Clinica Doctor Balcangiu-Stroescu

A single injection for cholesterol — from dreams to first human results

A single injection for cholesterol — from dreams to first human results
Useful information
June 1, 2026Andra-Elena Balcangiu-Stroescu

Imagine that instead of taking a pill every morning for the rest of your life, you receive a single injection — and cholesterol remains controlled for years, possibly permanently. This is no longer fiction. It is the direction towards which cardiovascular medicine is heading, with carefully verified steps, in 2026.

The problem we all know — but underestimate

Cardiovascular diseases remain the leading cause of death globally, and elevated LDL cholesterol and high triglycerides are two of the most important modifiable risk factors. We have effective treatments — statins, PCSK9 inhibitors, inclisiran — but all have a fundamental limitation: they must be administered throughout life.

"Half of patients treated with cholesterol medications stop treatment within one year," says Dr. Steven Nissen, Chief Academic Officer of the Heart, Vascular and Thoracic Institute at Cleveland Clinic. This clinical reality — which every physician knows from their own practice — is precisely why research has sought a different solution.

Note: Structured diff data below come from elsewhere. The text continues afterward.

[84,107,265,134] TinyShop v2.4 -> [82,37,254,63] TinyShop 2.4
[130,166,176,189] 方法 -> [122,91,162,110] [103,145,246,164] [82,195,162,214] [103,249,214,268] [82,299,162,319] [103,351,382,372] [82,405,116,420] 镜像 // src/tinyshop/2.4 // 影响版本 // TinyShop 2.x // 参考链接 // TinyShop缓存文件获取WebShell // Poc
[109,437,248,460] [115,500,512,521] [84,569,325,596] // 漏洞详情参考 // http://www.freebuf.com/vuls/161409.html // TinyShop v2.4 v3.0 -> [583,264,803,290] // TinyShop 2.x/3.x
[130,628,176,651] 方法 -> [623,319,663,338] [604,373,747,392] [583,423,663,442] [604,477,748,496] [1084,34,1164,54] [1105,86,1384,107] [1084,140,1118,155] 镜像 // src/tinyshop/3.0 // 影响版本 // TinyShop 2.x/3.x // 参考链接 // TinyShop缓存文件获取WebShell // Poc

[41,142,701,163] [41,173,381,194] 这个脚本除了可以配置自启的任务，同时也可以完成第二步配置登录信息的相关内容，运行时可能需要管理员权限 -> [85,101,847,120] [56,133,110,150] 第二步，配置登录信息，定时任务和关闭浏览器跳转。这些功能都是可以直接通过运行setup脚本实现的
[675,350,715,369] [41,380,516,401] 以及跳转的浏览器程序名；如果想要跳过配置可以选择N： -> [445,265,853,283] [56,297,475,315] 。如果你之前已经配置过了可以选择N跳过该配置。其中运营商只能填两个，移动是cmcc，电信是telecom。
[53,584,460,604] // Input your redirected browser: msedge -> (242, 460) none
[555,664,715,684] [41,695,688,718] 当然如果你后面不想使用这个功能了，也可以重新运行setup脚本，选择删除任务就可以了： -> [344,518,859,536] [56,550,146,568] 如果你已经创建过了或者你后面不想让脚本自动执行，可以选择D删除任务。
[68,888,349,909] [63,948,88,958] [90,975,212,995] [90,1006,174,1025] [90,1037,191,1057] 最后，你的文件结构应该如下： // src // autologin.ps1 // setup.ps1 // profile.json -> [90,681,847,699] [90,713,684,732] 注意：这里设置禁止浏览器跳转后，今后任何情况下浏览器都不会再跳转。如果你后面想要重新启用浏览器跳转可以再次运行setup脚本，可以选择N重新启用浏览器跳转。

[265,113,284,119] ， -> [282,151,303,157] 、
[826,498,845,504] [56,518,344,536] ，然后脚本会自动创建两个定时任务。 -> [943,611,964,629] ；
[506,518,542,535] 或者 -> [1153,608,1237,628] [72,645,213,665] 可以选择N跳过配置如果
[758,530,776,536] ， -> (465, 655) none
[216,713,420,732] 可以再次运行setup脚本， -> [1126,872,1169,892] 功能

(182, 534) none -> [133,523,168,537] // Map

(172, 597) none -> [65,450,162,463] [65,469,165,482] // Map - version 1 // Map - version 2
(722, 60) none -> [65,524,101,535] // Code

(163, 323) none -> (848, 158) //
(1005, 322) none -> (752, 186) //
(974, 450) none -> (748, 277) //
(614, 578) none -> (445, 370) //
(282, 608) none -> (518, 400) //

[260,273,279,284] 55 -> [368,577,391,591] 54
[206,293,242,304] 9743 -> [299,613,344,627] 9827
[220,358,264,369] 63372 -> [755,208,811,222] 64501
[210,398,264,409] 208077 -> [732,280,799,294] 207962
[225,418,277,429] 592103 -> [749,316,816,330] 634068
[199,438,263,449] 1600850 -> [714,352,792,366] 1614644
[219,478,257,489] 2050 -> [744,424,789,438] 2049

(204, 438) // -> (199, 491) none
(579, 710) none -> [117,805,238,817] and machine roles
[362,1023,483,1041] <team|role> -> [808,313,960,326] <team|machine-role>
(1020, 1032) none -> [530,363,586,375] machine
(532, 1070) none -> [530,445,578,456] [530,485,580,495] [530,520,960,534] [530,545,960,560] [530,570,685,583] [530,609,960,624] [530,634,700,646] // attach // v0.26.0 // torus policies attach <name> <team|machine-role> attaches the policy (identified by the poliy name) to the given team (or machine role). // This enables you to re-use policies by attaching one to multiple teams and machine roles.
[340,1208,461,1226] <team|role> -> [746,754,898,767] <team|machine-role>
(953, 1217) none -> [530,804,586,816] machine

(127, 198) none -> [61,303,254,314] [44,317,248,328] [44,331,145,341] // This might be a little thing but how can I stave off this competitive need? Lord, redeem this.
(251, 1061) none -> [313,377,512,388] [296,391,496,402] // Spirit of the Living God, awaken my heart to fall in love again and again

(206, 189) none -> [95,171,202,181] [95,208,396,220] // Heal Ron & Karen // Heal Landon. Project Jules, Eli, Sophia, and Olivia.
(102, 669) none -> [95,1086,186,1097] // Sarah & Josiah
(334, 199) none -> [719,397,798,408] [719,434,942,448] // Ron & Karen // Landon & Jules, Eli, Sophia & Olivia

What is CTX310 and how does it work

CTX310 is an experimental treatment based on CRISPR-Cas9 technology, administered as a single intravenous infusion. Mechanism of action: it carries the CRISPR genetic editing system directly into liver cells, where it permanently deactivates a gene called ANGPTL3.

Why ANGPTL3? People born with natural mutations that deactivate ANGPTL3 have low levels of cholesterol and triglycerides throughout their lives, with no apparent harmful effects, and a lower risk of atherosclerotic cardiovascular disease. The therapeutic logic is elegant: if nature has demonstrated that the absence of this gene is safe and beneficial, we can artificially reproduce the same effect through genetic editing.

Technically, CTX310 is a therapy with mRNA and CRISPR-Cas9 guide RNA, encapsulated in lipid nanoparticles, which induces a permanent "loss-of-function" mutation in the hepatic ANGPTL3 gene. Lipid nanoparticles — the same technology used in mRNA vaccines against COVID-19 — deliver genetic instructions to the liver, where editing occurs once, with potentially permanent effect.

Phase 1 trial results — what the data shows

The study was presented in November 2025 at the American Heart Association Scientific Sessions and published simultaneously inThe New England Journal of Medicine.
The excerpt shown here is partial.